Re: BUG #17540: Prepared statement: PG switches to a generic query plan which is consistently much slower

From: Andres Freund <andres(at)anarazel(dot)de>
To: Tom Lane <tgl(at)sss(dot)pgh(dot)pa(dot)us>
Cc: "David G(dot) Johnston" <david(dot)g(dot)johnston(at)gmail(dot)com>, william(dot)duclot(at)gmail(dot)com, PostgreSQL mailing lists <pgsql-bugs(at)lists(dot)postgresql(dot)org>
Subject: Re: BUG #17540: Prepared statement: PG switches to a generic query plan which is consistently much slower
Date: 2022-07-07 04:36:56
Message-ID: 20220707043656.6tug2hfauxbizmi3@awork3.anarazel.de
Views: Raw Message | Whole Thread | Download mbox | Resend email
Thread:
Lists: pgsql-bugs pgsql-hackers

Hi,

On 2022-07-06 23:13:18 -0400, Tom Lane wrote:
> Andres Freund <andres(at)anarazel(dot)de> writes:
> > I think the cost for the slow plan being so much cheaper can almost be
> > qualified as bug.
> > The slow plan seems pretty nonsensical to me. ISTM that something in the
> > costing there is at least almost broken.
>
> I think this is probably an instance of the known problem that a generic
> plan is made without knowledge of the actual parameter values, and that
> can lead us to make statistical assumptions that are not valid for the
> actual values, but nonetheless make one plan look cheaper than another
> even though the opposite is true given the actual values. In essence,
> comparing the cost estimate for the generic plan to the cost estimate
> for a custom plan is not really logically valid, because those estimates
> are founded on different statistics. I don't know how to fix that :-(.

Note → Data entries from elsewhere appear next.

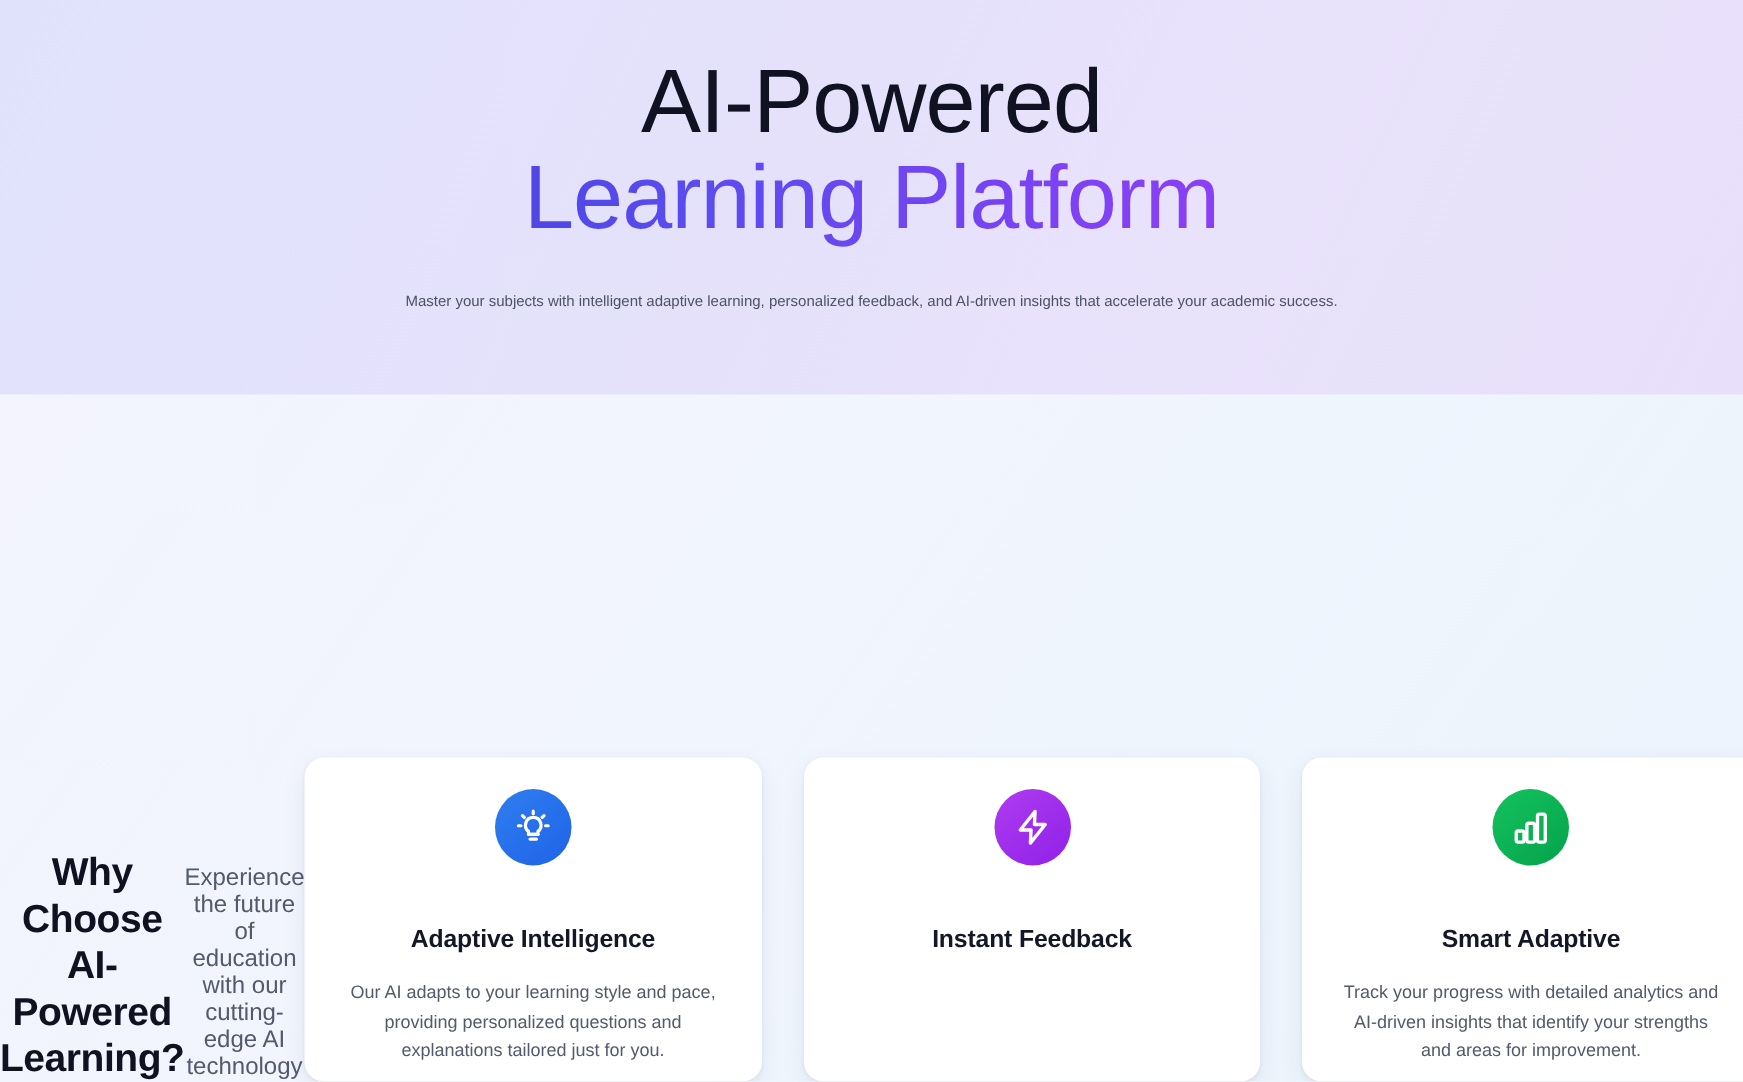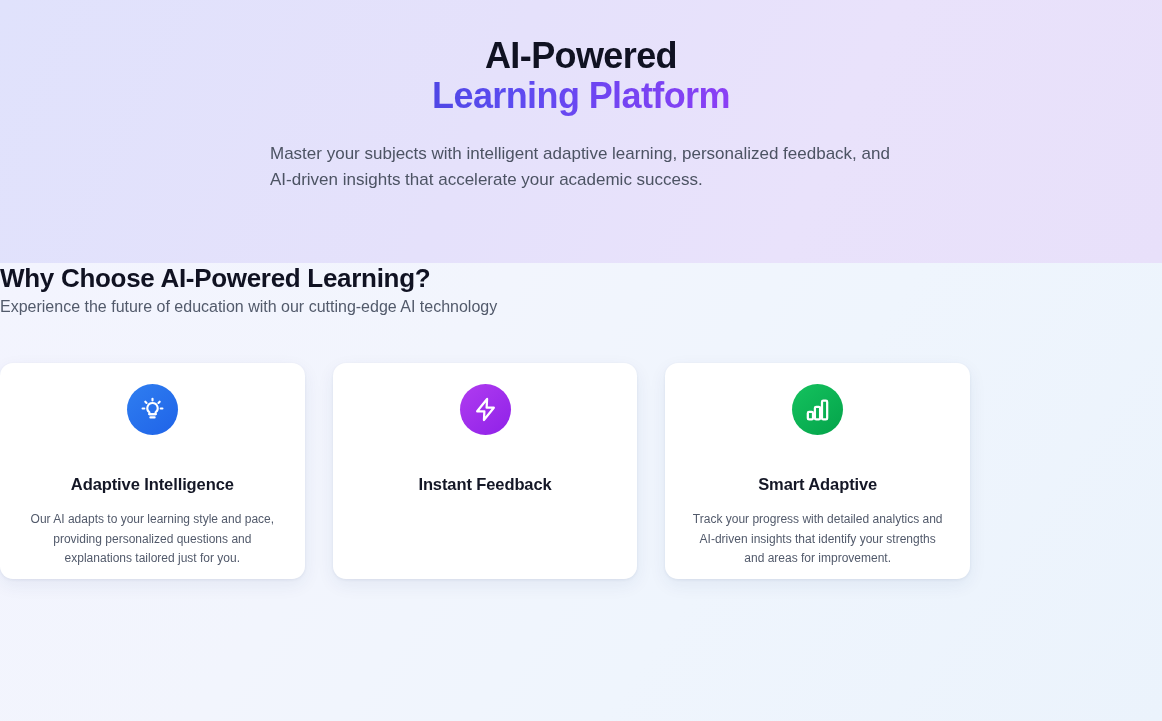"AI-Powered" .hero-title { font-size: 36px -> 60px; font-weight: bold -> normal }
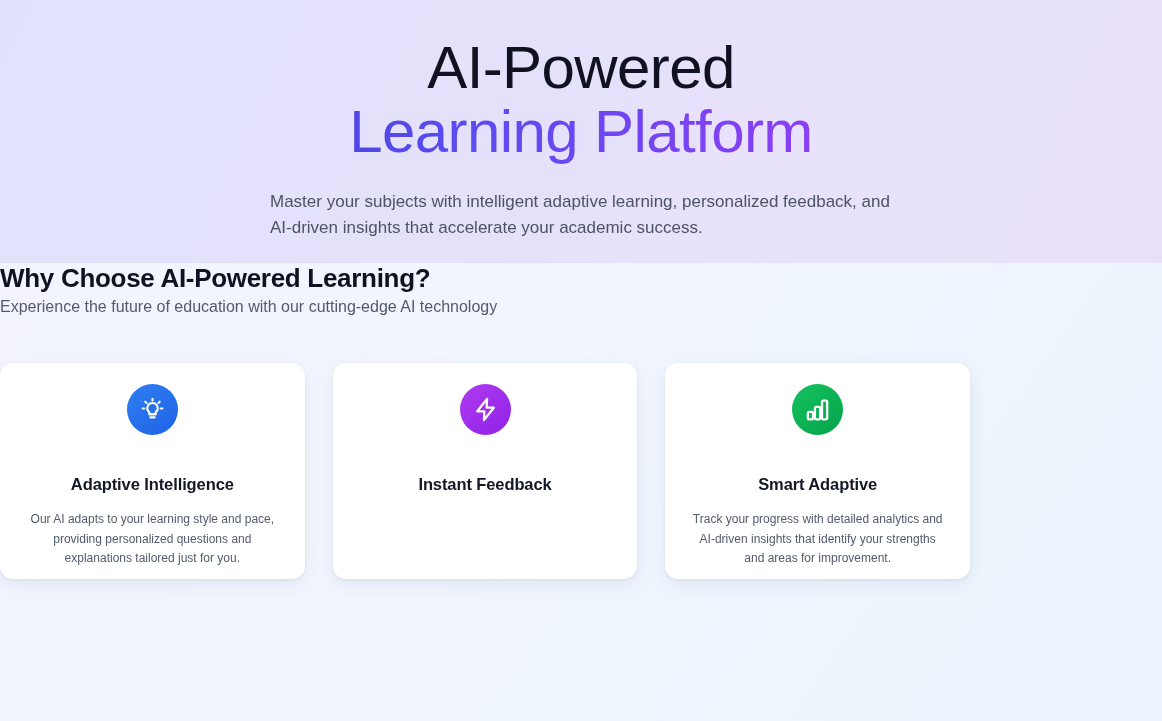"Master your subjects with intelligent" .hero-subtitle { font-size: 17px -> 10px; text-align: none -> center }
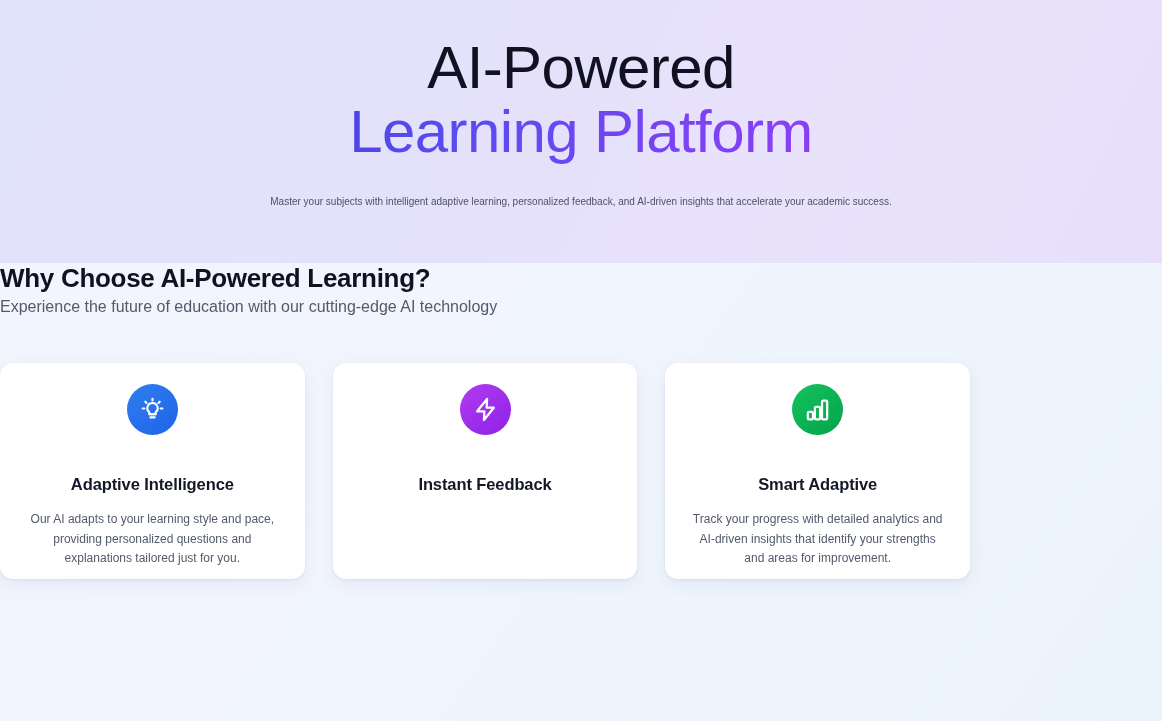"Why Choose AI-Powered Learning?" .features { align-items: flex-start -> flex-end; flex-direction: column -> row }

I think there's something more fundamentally wrong - somehow we end up with
assuming > 50% selectivity on both the min and the max initplan, for the same
condition! And afaics (although it's a bit hard to see with the precision
explain prints floating point values as) don't charge cpu_operator_cost /
cpu_tuple_cost. And this is on a table where we can know, despite not know the
parameter value, that the column being compared has a correlation of 1.

In this case the whole generic plan part seems like a red herring. The generic
plan is *awful* and would still be awful if the value were known, but
somewhere around the middle of the value range.

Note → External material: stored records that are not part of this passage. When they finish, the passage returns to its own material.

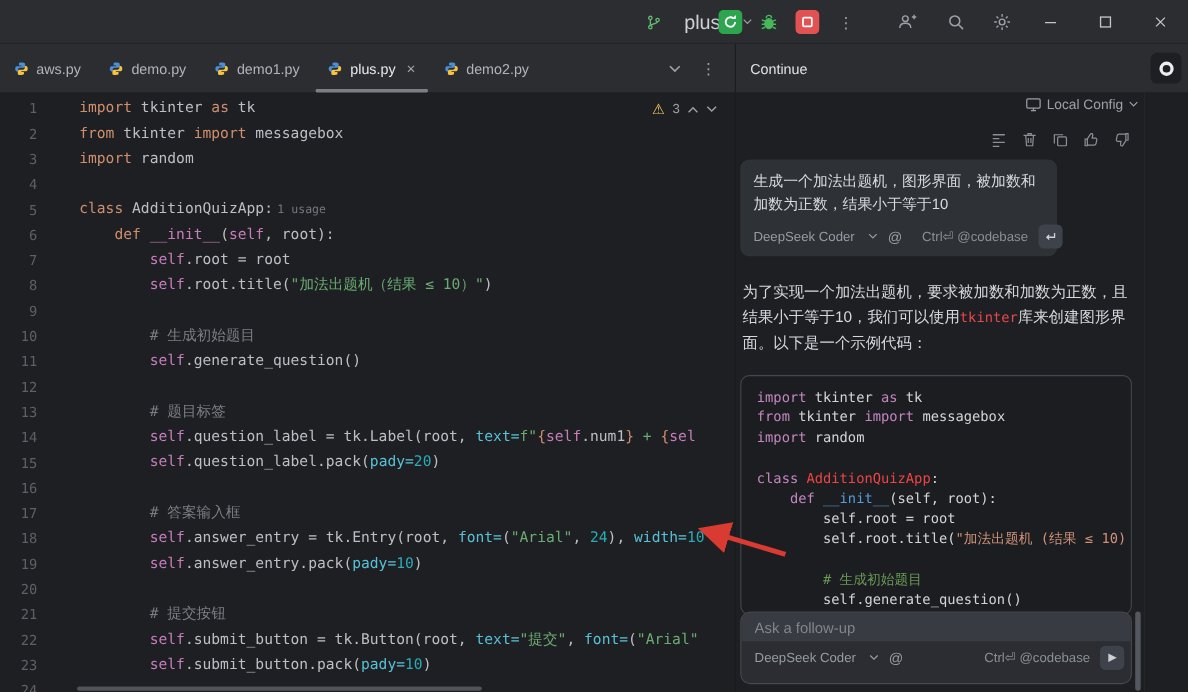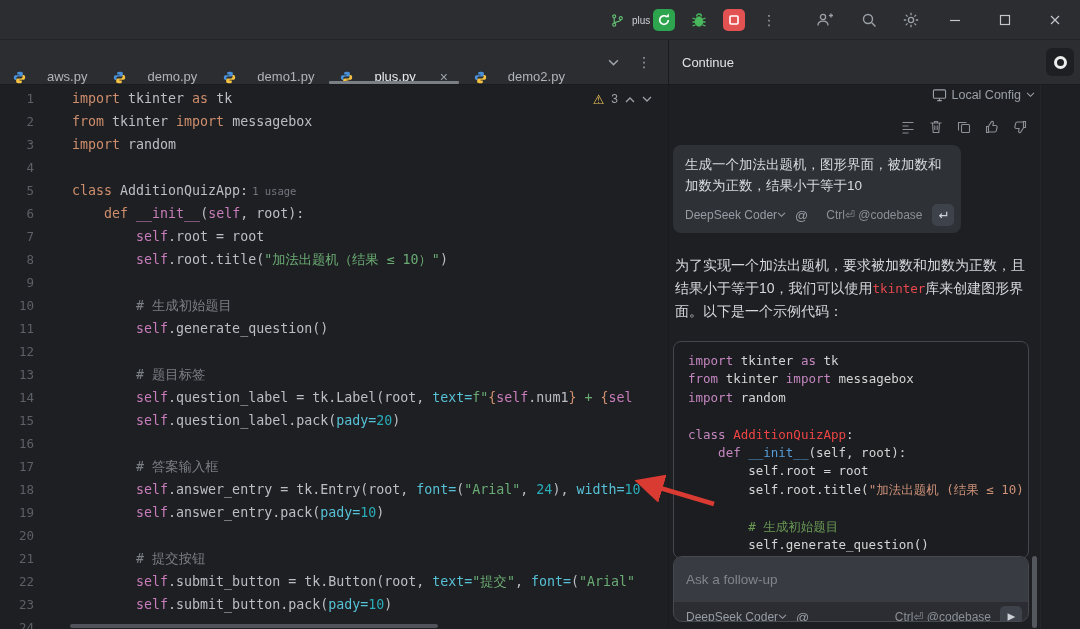"plus" .branch-widget { font-size: 10px -> 18px; gap: 7px -> 20px; left: 606px -> 583px }
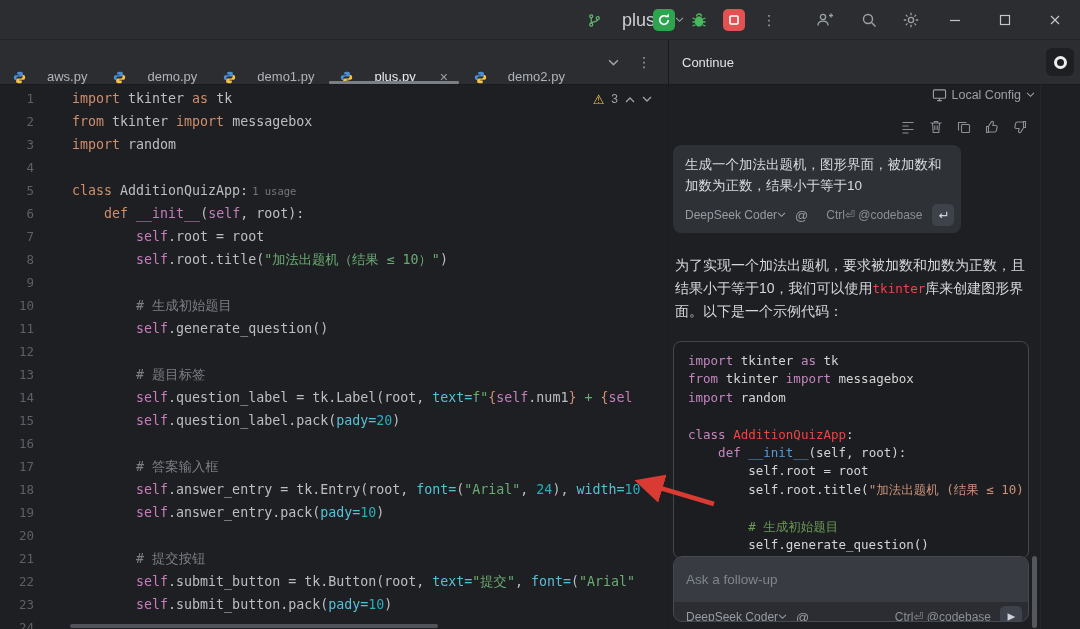"aws.py" .tab { align-items: flex-end -> center; gap: 21px -> 7px }
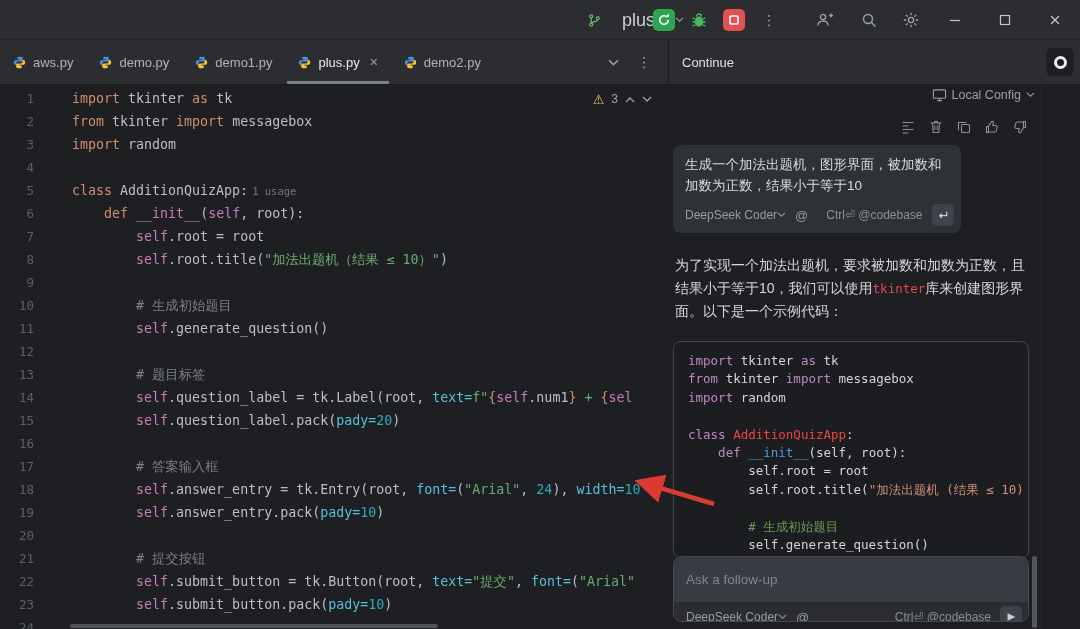"DeepSeek Coder" .model { gap: 0 -> 12px }
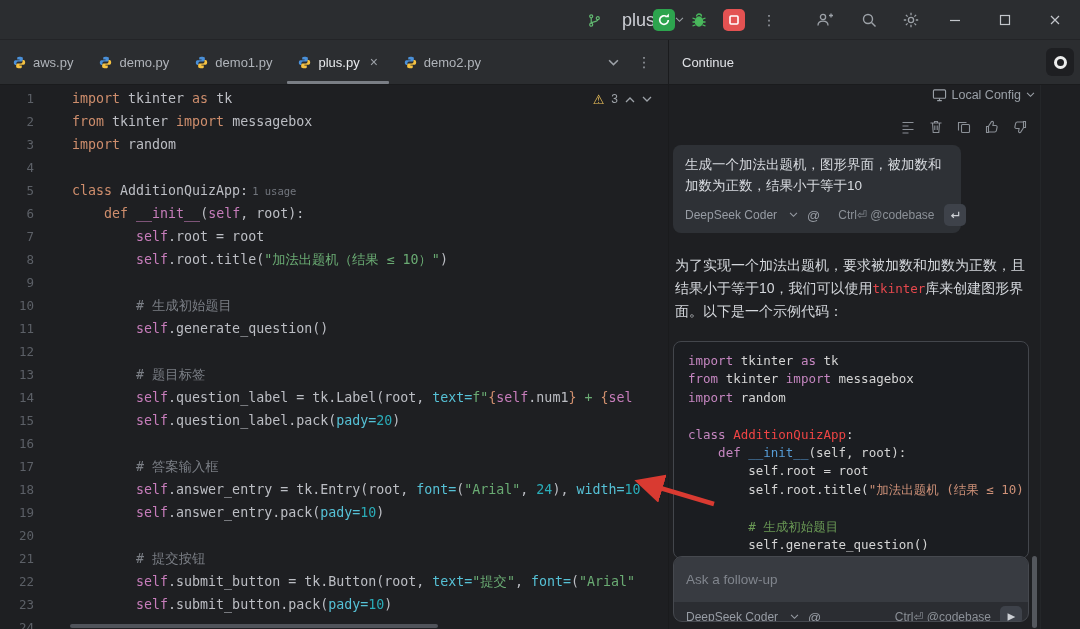"Ask a follow-up" .fu-input { height: 45px -> 26px }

Here's the op's tables + query, but without the prepared statement part:

CREATE TABLE relation_tuple_transaction (
id BIGSERIAL NOT NULL UNIQUE,
timestamp TIMESTAMP WITHOUT TIME ZONE NOT NULL UNIQUE,
CONSTRAINT pk_rttx PRIMARY KEY (id)
);
CREATE INDEX ix_relation_tuple_transaction_by_timestamp on relation_tuple_transaction(timestamp);
INSERT INTO relation_tuple_transaction(timestamp) SELECT * FROM generate_series
( now() - interval '3 days'
, now()
, '1 second'::interval) dd
;
vacuum freeze analyze;
EXPLAIN ANALYZE SELECT MIN(id), MAX(id) from relation_tuple_transaction WHERE timestamp >= (now() - interval '1.5 days');

postgres[631148][1]=# EXPLAIN ANALYZE SELECT MIN(id), MAX(id) from relation_tuple_transaction WHERE timestamp >= (now() - interval '1.5 days');;

Result (cost=1.01..1.02 rows=1 width=16) (actual time=113.379..113.381 rows=1 loops=1)
InitPlan 1 (returns $0)
-> Limit (cost=0.42..0.50 rows=1 width=8) (actual time=113.347..113.348 rows=1 loops=1)
-> Index Scan using pk_rttx on relation_tuple_transaction (cost=0.42..10741.45 rows=127009 width=8) (actual time=113.345..113.345 rows=1 loops=1)
Index Cond: (id IS NOT NULL)
Filter: ("timestamp" >= (now() - '1 day 12:00:00'::interval))
Rows Removed by Filter: 129746
InitPlan 2 (returns $1)
-> Limit (cost=0.42..0.50 rows=1 width=8) (actual time=0.024..0.024 rows=1 loops=1)
-> Index Scan Backward using pk_rttx on relation_tuple_transaction relation_tuple_transaction_1 (cost=0.42..10741.45 rows=127009 width=8) (actual time=0.023..0.023 rows=1 loops=1)
Index Cond: (id IS NOT NULL)
Filter: ("timestamp" >= (now() - '1 day 12:00:00'::interval))
Planning Time: 0.370 ms
Execution Time: 113.441 ms
(14 rows)

We're pretty much by definition scanning half the table via the index scans,
and end up with a cost of 1.02 (yes, aware that the paths are costed
separately).

FWIW, manually writing the min/max as ORDER BY timestamp ASC/DESC LIMIT 1
queries yields a *vastly* better plan:

EXPLAIN ANALYZE SELECT (SELECT id FROM relation_tuple_transaction WHERE timestamp >= (now() - interval '1.5 days') ORDER BY timestamp ASC LIMIT 1), (SELECT id FROM relation_tuple_transaction WHERE timestamp >= (now() - interval '1.5 days') ORDER BY timestamp DESC LIMIT 1);

Result (cost=0.92..0.93 rows=1 width=16) (actual time=0.110..0.111 rows=1 loops=1)
InitPlan 1 (returns $0)
-> Limit (cost=0.42..0.46 rows=1 width=16) (actual time=0.079..0.079 rows=1 loops=1)
-> Index Scan using ix_relation_tuple_transaction_by_timestamp on relation_tuple_transaction (cost=0.42..4405.46 rows=129602 width=16) (actual time=0.077..0.078 rows=1 loops=1)
Index Cond: ("timestamp" >= (now() - '1 day 12:00:00'::interval))
InitPlan 2 (returns $1)
-> Limit (cost=0.42..0.46 rows=1 width=16) (actual time=0.028..0.028 rows=1 loops=1)
-> Index Scan Backward using ix_relation_tuple_transaction_by_timestamp on relation_tuple_transaction relation_tuple_transaction_1 (cost=0.42..4405.46 rows=129602 width=16) (actual time=0.027..0.027 rows=1 loops=1)
Index Cond: ("timestamp" >= (now() - '1 day 12:00:00'::interval))
Planning Time: 0.270 ms
Execution Time: 0.159 ms (11 rows)

And it stays sane even if you add a (redundantly evaluated) AND id IS NOT NULL.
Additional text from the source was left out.